Set down, character for character, everything in the records below from the line holding "[239,743,607,754] [36,759,117,767] Hierbei" down to the line holding "(1064, 503) none -> [590,775,655,792] // 範例程式", and no other line.

**MATERIALS PROVIDED:**
================

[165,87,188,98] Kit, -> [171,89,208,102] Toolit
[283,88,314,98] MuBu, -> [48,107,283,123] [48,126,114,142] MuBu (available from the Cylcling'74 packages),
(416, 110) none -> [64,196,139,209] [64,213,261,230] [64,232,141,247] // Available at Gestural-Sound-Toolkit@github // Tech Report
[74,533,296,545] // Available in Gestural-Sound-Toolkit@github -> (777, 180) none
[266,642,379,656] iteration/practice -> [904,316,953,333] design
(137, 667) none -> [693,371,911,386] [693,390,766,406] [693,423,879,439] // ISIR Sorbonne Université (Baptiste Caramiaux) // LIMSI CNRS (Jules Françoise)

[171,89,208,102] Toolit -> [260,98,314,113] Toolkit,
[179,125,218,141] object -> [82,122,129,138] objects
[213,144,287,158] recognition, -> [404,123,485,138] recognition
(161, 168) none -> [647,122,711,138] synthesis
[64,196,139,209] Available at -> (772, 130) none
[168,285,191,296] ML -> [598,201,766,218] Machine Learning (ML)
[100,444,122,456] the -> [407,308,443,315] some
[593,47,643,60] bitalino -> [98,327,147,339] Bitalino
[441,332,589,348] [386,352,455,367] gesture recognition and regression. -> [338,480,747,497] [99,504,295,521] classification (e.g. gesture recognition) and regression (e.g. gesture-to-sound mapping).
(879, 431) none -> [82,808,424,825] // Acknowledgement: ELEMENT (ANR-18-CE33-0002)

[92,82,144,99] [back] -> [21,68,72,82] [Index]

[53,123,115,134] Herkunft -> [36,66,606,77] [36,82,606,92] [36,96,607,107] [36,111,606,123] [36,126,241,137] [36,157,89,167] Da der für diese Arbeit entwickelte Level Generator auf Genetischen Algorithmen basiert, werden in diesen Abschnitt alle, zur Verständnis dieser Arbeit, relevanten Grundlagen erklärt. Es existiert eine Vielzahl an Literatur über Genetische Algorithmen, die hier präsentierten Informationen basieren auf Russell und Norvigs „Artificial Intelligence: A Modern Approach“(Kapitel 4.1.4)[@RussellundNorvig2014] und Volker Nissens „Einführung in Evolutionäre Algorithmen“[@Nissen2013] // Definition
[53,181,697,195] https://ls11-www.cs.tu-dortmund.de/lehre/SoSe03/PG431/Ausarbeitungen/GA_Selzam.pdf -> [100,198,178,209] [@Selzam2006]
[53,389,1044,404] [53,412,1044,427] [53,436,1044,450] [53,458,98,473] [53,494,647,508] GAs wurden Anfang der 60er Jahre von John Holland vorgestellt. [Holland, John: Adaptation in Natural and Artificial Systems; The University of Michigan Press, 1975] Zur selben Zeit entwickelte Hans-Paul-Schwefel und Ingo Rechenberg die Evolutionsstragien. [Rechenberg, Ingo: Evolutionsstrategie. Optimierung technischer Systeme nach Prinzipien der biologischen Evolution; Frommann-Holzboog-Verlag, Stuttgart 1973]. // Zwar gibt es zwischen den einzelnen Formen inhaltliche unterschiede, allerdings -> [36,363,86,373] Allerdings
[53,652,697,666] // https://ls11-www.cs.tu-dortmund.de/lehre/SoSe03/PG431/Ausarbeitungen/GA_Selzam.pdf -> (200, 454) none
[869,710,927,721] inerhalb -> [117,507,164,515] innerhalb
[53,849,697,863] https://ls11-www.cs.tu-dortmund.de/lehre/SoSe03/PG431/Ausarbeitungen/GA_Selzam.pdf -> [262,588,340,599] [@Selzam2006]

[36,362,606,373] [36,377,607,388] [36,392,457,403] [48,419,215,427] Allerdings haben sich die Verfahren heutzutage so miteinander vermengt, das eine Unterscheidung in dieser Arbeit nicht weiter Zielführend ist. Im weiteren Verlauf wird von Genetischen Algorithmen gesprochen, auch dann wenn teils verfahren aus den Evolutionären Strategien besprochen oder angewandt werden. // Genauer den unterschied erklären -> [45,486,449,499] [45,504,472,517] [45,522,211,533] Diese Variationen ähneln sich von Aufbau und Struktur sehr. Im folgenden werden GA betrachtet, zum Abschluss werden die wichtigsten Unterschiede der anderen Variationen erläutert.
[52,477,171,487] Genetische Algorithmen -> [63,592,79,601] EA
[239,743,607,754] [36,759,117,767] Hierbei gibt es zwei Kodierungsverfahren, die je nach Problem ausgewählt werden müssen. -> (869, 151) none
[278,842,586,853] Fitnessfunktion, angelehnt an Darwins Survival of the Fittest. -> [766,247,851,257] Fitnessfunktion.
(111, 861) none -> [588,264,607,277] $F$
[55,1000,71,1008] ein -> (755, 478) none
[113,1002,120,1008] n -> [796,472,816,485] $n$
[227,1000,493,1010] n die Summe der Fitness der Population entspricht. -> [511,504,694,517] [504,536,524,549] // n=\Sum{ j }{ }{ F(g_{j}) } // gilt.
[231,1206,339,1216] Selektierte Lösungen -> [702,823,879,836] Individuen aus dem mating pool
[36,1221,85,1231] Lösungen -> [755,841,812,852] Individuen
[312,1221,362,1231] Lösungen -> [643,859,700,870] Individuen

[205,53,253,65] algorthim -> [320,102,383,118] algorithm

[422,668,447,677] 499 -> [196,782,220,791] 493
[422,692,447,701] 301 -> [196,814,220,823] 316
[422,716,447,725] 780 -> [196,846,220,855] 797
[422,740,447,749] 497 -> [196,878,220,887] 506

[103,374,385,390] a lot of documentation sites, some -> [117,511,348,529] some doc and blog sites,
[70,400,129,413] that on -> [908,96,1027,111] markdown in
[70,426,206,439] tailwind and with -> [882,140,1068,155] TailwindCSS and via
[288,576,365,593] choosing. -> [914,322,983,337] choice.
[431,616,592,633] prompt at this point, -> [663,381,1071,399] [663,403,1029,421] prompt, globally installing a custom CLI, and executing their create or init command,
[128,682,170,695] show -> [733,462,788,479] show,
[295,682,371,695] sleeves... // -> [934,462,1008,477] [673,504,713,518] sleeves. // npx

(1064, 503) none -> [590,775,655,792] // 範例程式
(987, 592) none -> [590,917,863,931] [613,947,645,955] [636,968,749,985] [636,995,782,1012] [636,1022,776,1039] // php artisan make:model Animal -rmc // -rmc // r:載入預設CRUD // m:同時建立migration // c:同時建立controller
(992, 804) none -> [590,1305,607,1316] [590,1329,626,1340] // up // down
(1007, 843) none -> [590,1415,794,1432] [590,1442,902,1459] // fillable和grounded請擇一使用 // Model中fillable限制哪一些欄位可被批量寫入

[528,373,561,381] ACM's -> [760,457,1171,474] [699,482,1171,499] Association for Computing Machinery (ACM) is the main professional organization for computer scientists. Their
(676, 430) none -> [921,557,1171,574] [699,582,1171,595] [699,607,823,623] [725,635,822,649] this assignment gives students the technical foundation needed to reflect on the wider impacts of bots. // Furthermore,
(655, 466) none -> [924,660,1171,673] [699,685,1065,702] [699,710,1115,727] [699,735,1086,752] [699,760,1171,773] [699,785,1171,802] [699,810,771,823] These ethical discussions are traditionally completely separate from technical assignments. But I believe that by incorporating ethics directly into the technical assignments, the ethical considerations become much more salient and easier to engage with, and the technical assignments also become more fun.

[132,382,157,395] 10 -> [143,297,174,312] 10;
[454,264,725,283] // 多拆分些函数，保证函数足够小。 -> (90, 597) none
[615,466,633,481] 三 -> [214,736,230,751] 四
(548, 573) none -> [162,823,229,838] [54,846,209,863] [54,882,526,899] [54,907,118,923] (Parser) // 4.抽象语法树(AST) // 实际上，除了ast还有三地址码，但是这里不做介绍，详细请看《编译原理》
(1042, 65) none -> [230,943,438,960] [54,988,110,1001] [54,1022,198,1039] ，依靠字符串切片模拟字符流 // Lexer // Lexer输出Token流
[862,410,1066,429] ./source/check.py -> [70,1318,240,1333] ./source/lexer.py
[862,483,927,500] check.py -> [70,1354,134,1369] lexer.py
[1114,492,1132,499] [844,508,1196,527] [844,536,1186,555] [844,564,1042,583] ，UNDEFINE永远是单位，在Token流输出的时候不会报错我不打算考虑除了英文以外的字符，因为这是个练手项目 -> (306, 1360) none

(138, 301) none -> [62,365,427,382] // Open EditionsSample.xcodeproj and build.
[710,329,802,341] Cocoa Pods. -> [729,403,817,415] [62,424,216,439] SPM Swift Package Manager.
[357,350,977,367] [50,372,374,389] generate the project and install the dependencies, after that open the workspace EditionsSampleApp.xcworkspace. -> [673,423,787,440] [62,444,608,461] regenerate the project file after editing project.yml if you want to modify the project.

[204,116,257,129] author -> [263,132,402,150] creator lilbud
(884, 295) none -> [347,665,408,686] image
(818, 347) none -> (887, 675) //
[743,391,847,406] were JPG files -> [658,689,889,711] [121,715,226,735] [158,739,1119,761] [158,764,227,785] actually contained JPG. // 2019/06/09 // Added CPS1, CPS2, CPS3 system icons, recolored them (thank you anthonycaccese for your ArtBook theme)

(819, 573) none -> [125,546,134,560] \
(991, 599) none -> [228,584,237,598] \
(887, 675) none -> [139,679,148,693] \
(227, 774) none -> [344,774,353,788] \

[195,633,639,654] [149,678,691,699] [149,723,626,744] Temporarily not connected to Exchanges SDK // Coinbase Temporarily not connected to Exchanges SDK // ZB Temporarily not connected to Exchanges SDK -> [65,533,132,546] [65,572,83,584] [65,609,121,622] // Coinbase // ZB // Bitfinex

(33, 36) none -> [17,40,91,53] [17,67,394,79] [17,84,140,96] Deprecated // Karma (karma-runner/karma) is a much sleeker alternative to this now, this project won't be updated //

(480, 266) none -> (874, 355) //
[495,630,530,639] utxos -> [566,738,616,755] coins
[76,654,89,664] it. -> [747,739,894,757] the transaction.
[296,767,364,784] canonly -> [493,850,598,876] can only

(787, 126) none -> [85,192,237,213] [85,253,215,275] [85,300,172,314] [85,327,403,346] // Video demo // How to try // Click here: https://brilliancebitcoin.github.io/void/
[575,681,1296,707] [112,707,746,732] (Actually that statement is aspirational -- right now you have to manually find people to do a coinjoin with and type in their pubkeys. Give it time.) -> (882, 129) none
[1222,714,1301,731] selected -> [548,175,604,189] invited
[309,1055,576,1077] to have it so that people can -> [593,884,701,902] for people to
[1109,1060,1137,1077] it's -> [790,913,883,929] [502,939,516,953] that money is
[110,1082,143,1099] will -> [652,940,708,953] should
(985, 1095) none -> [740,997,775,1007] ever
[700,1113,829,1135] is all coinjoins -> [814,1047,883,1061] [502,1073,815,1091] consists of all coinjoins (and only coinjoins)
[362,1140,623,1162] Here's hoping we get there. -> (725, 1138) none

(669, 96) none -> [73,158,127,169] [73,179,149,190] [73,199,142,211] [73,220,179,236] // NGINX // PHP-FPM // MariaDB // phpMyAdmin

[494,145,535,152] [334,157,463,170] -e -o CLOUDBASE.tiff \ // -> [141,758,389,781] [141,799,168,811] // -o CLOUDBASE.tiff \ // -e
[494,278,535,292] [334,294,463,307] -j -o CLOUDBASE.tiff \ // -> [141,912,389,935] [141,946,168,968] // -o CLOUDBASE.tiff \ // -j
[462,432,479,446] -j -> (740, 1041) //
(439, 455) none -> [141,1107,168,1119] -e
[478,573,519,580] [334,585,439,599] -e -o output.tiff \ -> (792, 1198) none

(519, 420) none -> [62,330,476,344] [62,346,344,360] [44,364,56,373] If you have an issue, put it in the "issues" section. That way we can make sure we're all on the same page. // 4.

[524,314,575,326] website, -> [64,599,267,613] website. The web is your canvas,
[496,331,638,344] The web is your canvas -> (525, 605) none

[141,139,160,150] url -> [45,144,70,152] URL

================

**SOLUTION:**
[239,743,607,754] [36,759,117,767] Hierbei gibt es zwei Kodierungsverfahren, die je nach Problem ausgewählt werden müssen. -> (869, 151) none
[278,842,586,853] Fitnessfunktion, angelehnt an Darwins Survival of the Fittest. -> [766,247,851,257] Fitnessfunktion.
(111, 861) none -> [588,264,607,277] $F$
[55,1000,71,1008] ein -> (755, 478) none
[113,1002,120,1008] n -> [796,472,816,485] $n$
[227,1000,493,1010] n die Summe der Fitness der Population entspricht. -> [511,504,694,517] [504,536,524,549] // n=\Sum{ j }{ }{ F(g_{j}) } // gilt.
[231,1206,339,1216] Selektierte Lösungen -> [702,823,879,836] Individuen aus dem mating pool
[36,1221,85,1231] Lösungen -> [755,841,812,852] Individuen
[312,1221,362,1231] Lösungen -> [643,859,700,870] Individuen

[205,53,253,65] algorthim -> [320,102,383,118] algorithm

[422,668,447,677] 499 -> [196,782,220,791] 493
[422,692,447,701] 301 -> [196,814,220,823] 316
[422,716,447,725] 780 -> [196,846,220,855] 797
[422,740,447,749] 497 -> [196,878,220,887] 506

[103,374,385,390] a lot of documentation sites, some -> [117,511,348,529] some doc and blog sites,
[70,400,129,413] that on -> [908,96,1027,111] markdown in
[70,426,206,439] tailwind and with -> [882,140,1068,155] TailwindCSS and via
[288,576,365,593] choosing. -> [914,322,983,337] choice.
[431,616,592,633] prompt at this point, -> [663,381,1071,399] [663,403,1029,421] prompt, globally installing a custom CLI, and executing their create or init command,
[128,682,170,695] show -> [733,462,788,479] show,
[295,682,371,695] sleeves... // -> [934,462,1008,477] [673,504,713,518] sleeves. // npx

(1064, 503) none -> [590,775,655,792] // 範例程式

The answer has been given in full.